Human Rights: A Review of America’s ‘Investment’ in El Salvador
On November 16, 1989, six Jesuit priests, their cook and her daughter were murdered execution-style by the right-wing Salvadoran military government. The priests were killed for teaching their students ideas about liberating themselves from the oppression of the rich families that owned most of the country’s wealth. The cook and her daughter were killed because they were on the premises and potential witnesses to the crime.
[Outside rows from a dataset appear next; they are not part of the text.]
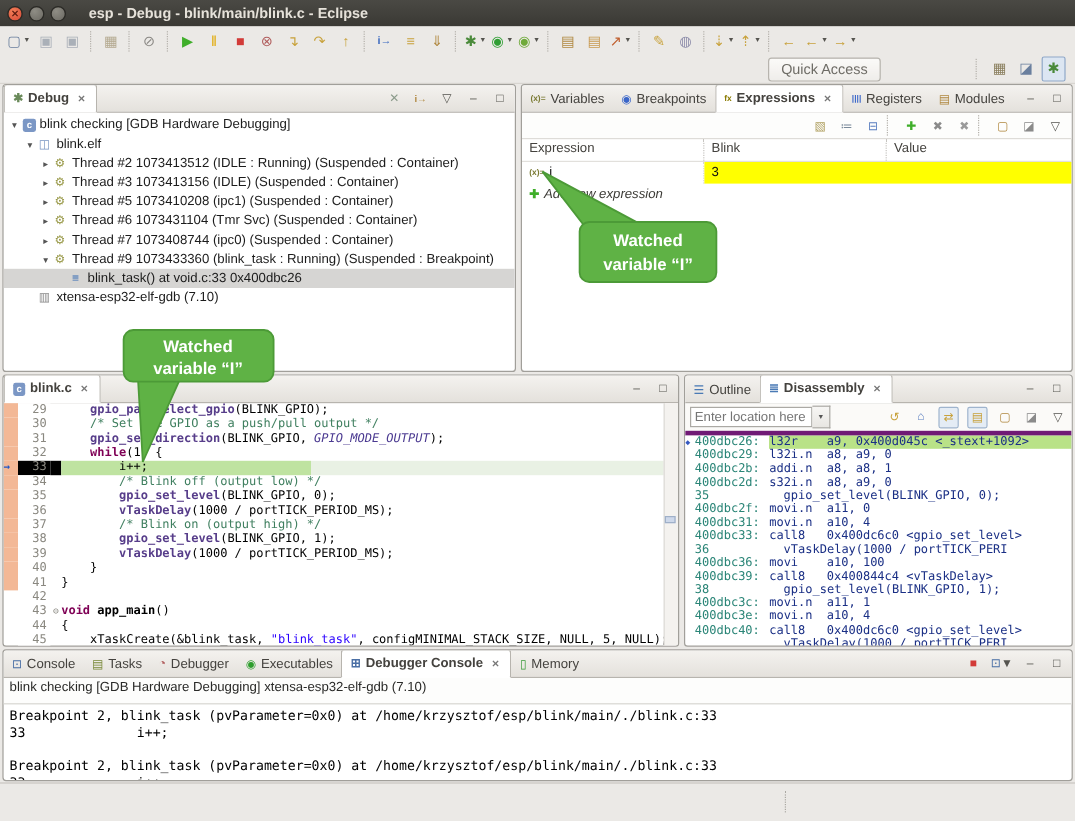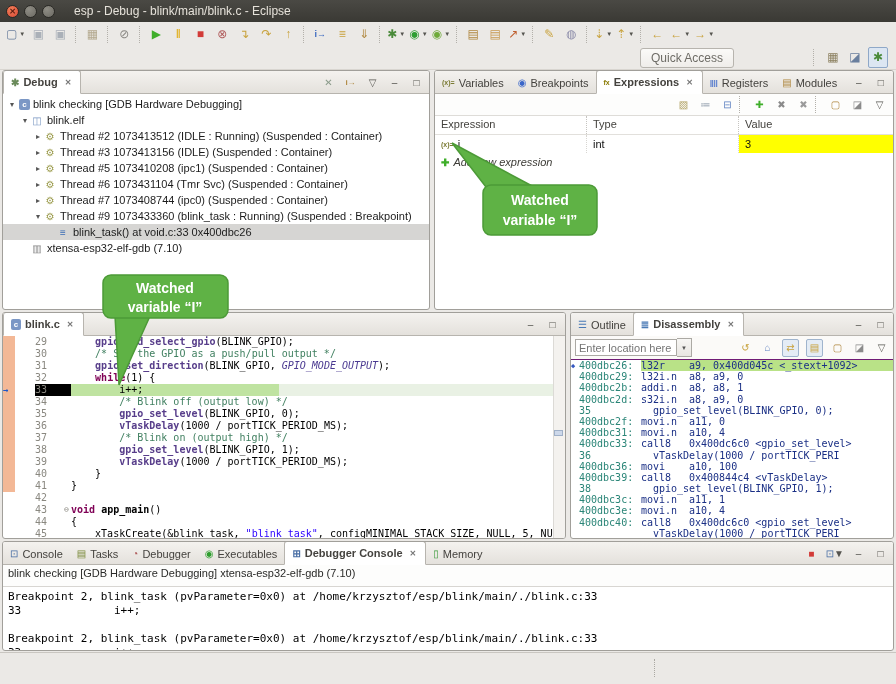--- a/index.html
+++ b/index.html
@@ -4,21 +4,21 @@
 <style>
   html,body{margin:0;padding:0;}
   body{width:896px;height:684px;overflow:hidden;background:#ebe9e6;font-family:"Liberation Sans",sans-serif;-webkit-font-smoothing:antialiased;}
   .win{position:relative;width:896px;height:684px;background:#ebe9e6;overflow:hidden;}
 
   
   .titlebar{height:22px;background:linear-gradient(#4a4944,#3a3934);display:flex;align-items:center;padding:0 6px;}
   .wbtn{width:13px;height:13px;border-radius:50%;margin-right:5px;border:1px solid #2a2925;box-sizing:border-box;}
   .wbtn.close{background:radial-gradient(circle at 35% 30%,#f37e57,#d64937);color:#5e1c10;font-size:8px;line-height:11px;text-align:center;font-weight:bold;}
   .wbtn.minmax{background:radial-gradient(circle at 35% 30%,#8f8d85,#6b6962);}
-  .title-text{color:#e6e2da;font-size:12px;font-weight:normal;margin-left:14px;}
+  .title-text{color:#e6e2da;font-size:12px;font-weight:bold;margin-left:14px;}
 
   
   .tbrow1{height:24px;display:flex;align-items:center;padding-left:4px;background:#ebe9e6;}
   .tbrow2{height:23px;position:relative;background:#ebe9e6;border-bottom:1px solid #d8d5d0;}
   .tbicon{min-width:18px;height:19px;display:inline-flex;align-items:center;justify-content:center;font-size:12px;margin:0 2px;border-radius:2px;cursor:default;}
   .tbicon .dd{font-size:6px;color:#55544f;margin-left:2px;}
   .tbicon.txticon{font-size:9px;font-weight:bold;}
   .tbsep{width:1px;height:17px;border-left:1px dotted #b3b0aa;margin:0 4px;}
   .qa-btn{position:absolute;right:162px;top:2px;height:18px;padding:0 10px;border:1px solid #b7b4ae;border-radius:3px;background:linear-gradient(#fbfaf8,#efedea);color:#6e6c66;font-size:12px;line-height:18px;}
   .persp{position:absolute;right:6px;top:1px;display:flex;align-items:center;height:20px;}
@@ -56,33 +56,33 @@
   .exp-cell .vicon{font-size:7px;font-weight:bold;color:#7a7a33;margin-right:4px;}
   .yellow{background:#ffff00;}
   .addrow{font-style:italic;color:#3c3b36;}
   .addrow .plus{color:#3fae2a;font-weight:bold;font-style:normal;margin-right:4px;font-size:10px;}
 
   
   .edbody{position:relative;font-family:"DejaVu Sans Mono",monospace;font-size:10px;line-height:12px;}
   .edrow{height:12px;display:flex;white-space:pre;}
   .ed-annot{width:12px;flex:none;position:relative;}
   .ed-annot.diff{background:#f3b896;}
-  .ed-num{width:24px;flex:none;text-align:left;padding-right:3px;color:#8a8880;background:#fff;margin-left:20px;}
+  .ed-num{width:24px;flex:none;text-align:right;padding-right:3px;color:#8a8880;background:#fff;}
   .ed-fold{width:9px;flex:none;color:#8a8880;font-size:8px;line-height:12px;text-align:center;}
   .ed-code{flex:1;overflow:hidden;}
   .edrow.current .ed-code{background:linear-gradient(90deg,#bfe3a1 0,#bfe3a1 208px,#e9f1e4 208px);}
   .edrow.current .ed-fold,.edrow.current .ed-num{background:#000000;}
   .cm{color:#3f7f5f;} .kw{color:#7f0055;font-weight:bold;} .fn{color:#573d8a;font-weight:bold;}
   .en{color:#4b3a91;font-style:italic;} .st{color:#2a00ff;} .bd{font-weight:bold;color:#000;}
   .bp-arrow{position:absolute;left:0;top:0;font-size:9px;color:#1f57c8;font-weight:bold;line-height:12px;}
   .ed-ruler{position:absolute;right:0;top:0;bottom:0;width:11px;background:#f4f2ef;border-left:1px solid #dcdad6;}
   .ed-ruler .mark{position:absolute;right:2px;width:7px;height:4px;background:#cdd8ea;border:1px solid #9fb0c8;}
 
   
-  .locrow{height:23px;display:flex;align-items:center;padding:0 4px;background:#fbfaf8;border-bottom:1px solid #701a75;}
+  .locrow{height:23px;display:flex;align-items:center;padding:0 4px;background:#fbfaf8;border-bottom:4px solid #701a75;}
   .locbox{width:102px;height:17px;border:1px solid #aba9a4;background:#fff;font-size:11px;color:#6e6c66;padding:0 3px;box-sizing:border-box;font-family:"Liberation Sans",sans-serif;}
   .locdd{width:14px;height:17px;border:1px solid #aba9a4;border-left:none;background:linear-gradient(#f7f6f4,#e8e6e2);font-size:6px;display:flex;align-items:center;justify-content:center;color:#555;}
   .disbody{font-family:"DejaVu Sans Mono",monospace;font-size:10px;line-height:11.2px;color:#1a2f85;}
   .disrow{height:11.2px;display:flex;white-space:pre;position:relative;padding-left:8px;}
   .disrow .addr{width:62px;flex:none;color:#2a8577;}
   .disrow .op{width:48px;flex:none;}
   .disrow.current{background:linear-gradient(90deg,#fff 0,#fff 70px,#b9e287 70px);}
   .disrow .marker{position:absolute;left:0;top:1px;font-size:7px;color:#3558c0;}
   .disrow .srcnum{width:62px;flex:none;color:#2a8577;}
   .disrow .srctxt{margin-left:12px;}
@@ -369,30 +369,29 @@
         </span>
         <span class="hicon">
           <span style="color: rgb(138, 138, 138);">◪</span>
         </span>
         <span class="hicon">
           <span style="color: rgb(85, 84, 79);">▽</span>
         </span>
       </div>
     <div class="exp-head" id="expr-columns">
         <div class="exp-col" style="width: 152px;">Expression</div>
-        <div class="exp-col" style="width: 152px;">Type</div>
+        <div class="exp-col" style="width: 152px;">Blink</div>
         <div class="exp-col" style="width: auto; flex: 1 1 0%; border-right: none;">Value</div>
       </div>
     <div id="expr-rows">
         <div class="exp-row">
           <div class="exp-cell" style="width: 152px;">
             <span class="vicon">(x)=</span>
             <span>i</span>
           </div>
-          <div class="exp-cell" style="width: 152px;">int</div>
           <div class="exp-cell yellow" style="flex: 1 1 0%; border-right: none;">3</div>
         </div>
         <div class="exp-row">
           <div class="exp-cell addrow" style="width: 152px; border-right: none;">
             <span class="plus">✚</span>
             <span>Add new expression</span>
           </div>
         </div>
       </div>
   </div>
The perpetrators were trained at the Western Hemisphere Institute for Security Cooperation (WHINSEC), a.k.a. the School of the Americas where Latin American military officers learn the latest methods of murder, rape and torture. Every year since 1990, Father Roy Bourgeois and the SOA Watch lead a weekend demonstration outside Fort Benning near Columbus, Georgia, to demand closure of this U.S. program. The execution of “the martyrs,” as the Salvadorans call them, finally put an international spotlight on the ugly civil war that had already cost 75,000 people their lives, including Archbishop Oscar Romero on March 24, 1980.
Congressman Joe Moakley (D-Massachusetts) investigated the situation in El Salvador, which began a process to end the 12-year civil war-and to reveal the U.S. government’s role in it as well. Eventually, the United Nations helped the warring sides to sign a peace agreement in January 1992.
Here is an eye-witness report of my visit to El Salvador last November. It illustrates the legacy of our government’s $6 billion “investment” in that war after 15 years of peace-and provides a sample of what we can expect from our $1.6 trillion and counting “investment” in Afghanistan and Iraq.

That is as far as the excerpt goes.